Prostate cancer can be another concern for men with Low Testosterone, as it can fuel the cancer’s growth. As a result, the Endocrine Society suggests against testosterone supplementation for men in certain situations, such as those who:
- Have prostate or breast cancer
- Have an elevated blood level of prostate-specific antigen
- Have a prostate nodule that can be felt during a rectal exam
There are other circumstances where testosterone supplementation is not recommended. Those may include:
- Desire to father a child in the near future
- Elevated red blood cell count
- Severe lower urinary tract symptoms
- Heart attack or stroke within the last 6 months
- Severe, untreated sleep apnea
- Tendency to form blood clots
- Poorly controlled heart failure
Low Testosterone Treatment
Recently, the media has reported about more testosterone replacement therapy, and more men between the ages of 40 and 65 have utilized this form of treatment. In some cases, men with Low Testosterone may want testosterone therapy even without being tested to begin with. Therapy without the need may not be safe or helpful for these patients. Total testosterone levels should always be tested before any form of testosterone therapy, and the AUA recommends testosterone therapy only be utilized by men who meet the clinical and laboratory definition of deficient testosterone levels.
In most cases, men need to have both low levels of testosterone in their blood and several symptoms of Low Testosterone to undergo testosterone therapy.
While uncommon, it is possible to have low levels and not experience any of the related symptoms.
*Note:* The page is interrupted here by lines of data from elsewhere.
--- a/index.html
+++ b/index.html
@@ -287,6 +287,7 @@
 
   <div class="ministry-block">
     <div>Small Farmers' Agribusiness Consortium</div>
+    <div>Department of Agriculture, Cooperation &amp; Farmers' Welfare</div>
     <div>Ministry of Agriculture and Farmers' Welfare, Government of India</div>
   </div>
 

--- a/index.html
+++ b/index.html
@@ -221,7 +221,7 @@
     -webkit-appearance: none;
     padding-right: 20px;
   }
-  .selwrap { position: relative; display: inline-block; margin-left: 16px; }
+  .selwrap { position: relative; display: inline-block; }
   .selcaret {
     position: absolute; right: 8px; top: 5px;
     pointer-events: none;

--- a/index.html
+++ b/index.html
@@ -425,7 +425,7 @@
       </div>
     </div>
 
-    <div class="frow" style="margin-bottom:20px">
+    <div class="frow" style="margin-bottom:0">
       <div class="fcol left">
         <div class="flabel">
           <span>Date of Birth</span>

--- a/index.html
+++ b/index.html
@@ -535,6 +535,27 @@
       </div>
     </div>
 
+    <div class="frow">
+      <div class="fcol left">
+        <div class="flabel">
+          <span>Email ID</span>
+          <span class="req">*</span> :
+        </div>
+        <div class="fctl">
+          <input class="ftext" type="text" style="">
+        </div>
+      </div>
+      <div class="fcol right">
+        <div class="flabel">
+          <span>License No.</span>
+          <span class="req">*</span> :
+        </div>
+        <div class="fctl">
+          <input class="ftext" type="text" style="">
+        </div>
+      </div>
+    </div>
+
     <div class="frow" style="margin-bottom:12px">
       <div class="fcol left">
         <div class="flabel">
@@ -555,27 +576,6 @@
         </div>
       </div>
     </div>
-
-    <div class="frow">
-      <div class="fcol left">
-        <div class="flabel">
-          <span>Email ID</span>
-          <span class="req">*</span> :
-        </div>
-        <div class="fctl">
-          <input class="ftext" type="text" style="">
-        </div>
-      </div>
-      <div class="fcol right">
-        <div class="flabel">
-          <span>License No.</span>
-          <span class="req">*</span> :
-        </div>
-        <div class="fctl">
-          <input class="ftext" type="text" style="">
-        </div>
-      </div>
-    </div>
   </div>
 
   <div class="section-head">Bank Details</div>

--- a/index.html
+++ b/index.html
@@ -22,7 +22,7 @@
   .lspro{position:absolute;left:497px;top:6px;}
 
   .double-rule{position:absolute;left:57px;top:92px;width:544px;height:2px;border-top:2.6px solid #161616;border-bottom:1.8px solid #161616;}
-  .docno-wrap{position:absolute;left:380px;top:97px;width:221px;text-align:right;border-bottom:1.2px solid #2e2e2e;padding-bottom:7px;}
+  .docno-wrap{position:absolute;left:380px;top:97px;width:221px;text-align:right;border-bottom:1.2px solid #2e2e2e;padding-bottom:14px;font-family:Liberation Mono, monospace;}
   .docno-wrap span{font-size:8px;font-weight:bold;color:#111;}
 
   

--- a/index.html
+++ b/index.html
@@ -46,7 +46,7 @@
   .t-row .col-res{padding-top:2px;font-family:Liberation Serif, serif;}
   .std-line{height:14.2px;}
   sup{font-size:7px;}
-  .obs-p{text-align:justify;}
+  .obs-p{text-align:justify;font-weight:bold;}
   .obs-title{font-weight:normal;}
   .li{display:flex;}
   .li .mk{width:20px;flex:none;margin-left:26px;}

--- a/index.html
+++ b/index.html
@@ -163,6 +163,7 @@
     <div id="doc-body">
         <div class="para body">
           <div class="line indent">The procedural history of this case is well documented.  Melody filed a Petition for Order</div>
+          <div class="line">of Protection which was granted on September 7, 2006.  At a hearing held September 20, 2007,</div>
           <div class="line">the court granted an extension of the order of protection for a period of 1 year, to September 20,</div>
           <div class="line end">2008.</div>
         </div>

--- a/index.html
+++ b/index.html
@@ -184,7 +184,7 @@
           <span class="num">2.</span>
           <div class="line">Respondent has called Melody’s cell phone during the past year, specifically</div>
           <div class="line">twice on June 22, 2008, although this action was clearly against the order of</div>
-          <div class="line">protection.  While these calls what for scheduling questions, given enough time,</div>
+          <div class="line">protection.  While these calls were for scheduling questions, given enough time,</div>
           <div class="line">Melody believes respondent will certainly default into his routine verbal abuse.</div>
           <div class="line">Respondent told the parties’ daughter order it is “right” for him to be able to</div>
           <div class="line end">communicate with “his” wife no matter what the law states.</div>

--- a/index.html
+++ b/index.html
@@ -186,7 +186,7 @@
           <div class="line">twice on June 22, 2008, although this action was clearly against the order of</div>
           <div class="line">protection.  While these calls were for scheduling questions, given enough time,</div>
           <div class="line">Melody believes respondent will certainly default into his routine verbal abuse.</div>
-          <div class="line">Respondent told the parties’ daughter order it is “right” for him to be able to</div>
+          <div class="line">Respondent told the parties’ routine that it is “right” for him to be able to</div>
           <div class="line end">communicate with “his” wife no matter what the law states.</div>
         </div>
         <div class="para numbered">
With that said, if you do not experience any of the key symptoms, especially fatigue and sexual dysfunction, which are the most common, it is not recommended that you go on testosterone therapy given the uncertainty about its long-term safety.
Even if your levels are low and you are experiencing several of the symptoms of Low Testosterone, testosterone therapy is not always the best plan of attack. If your provider can identify the source of the declining levels – such as weight gain or a certain medication – they may first address that problem before resorting to testosterone therapy.
If you and your provider feel that testosterone replacement therapy is the best choice for you, there are a variety of delivery methods that can be considered:
- Skin patch – applied once every 24 hours, this patch releases small amounts of the hormone into the skin.
- Gels – Topical gels are applied directly onto the skin over both upper arms, shoulders or thighs. It is important to thoroughly wash your hands after applying and to cover the treated area with clothing to prevent exposing others to testosterone.
- Pellets – Implanted under the skin, testosterone pellets are usually placed around the hips or buttocks, and slowly release testosterone and should be replaced every three to six months.
- Injections – Different formulations are injected every seven to 14 days. Your T levels can rise to high levels for a few days after the testosterone injection and then slowly come down, which can cause a rollercoaster effect, where mood and energy levels may spike before lowering once again.
Most men are able to tell a difference in symptoms within four to six weeks of taking testosterone replacement therapy, although changes like increases in muscle mass may take three to six months.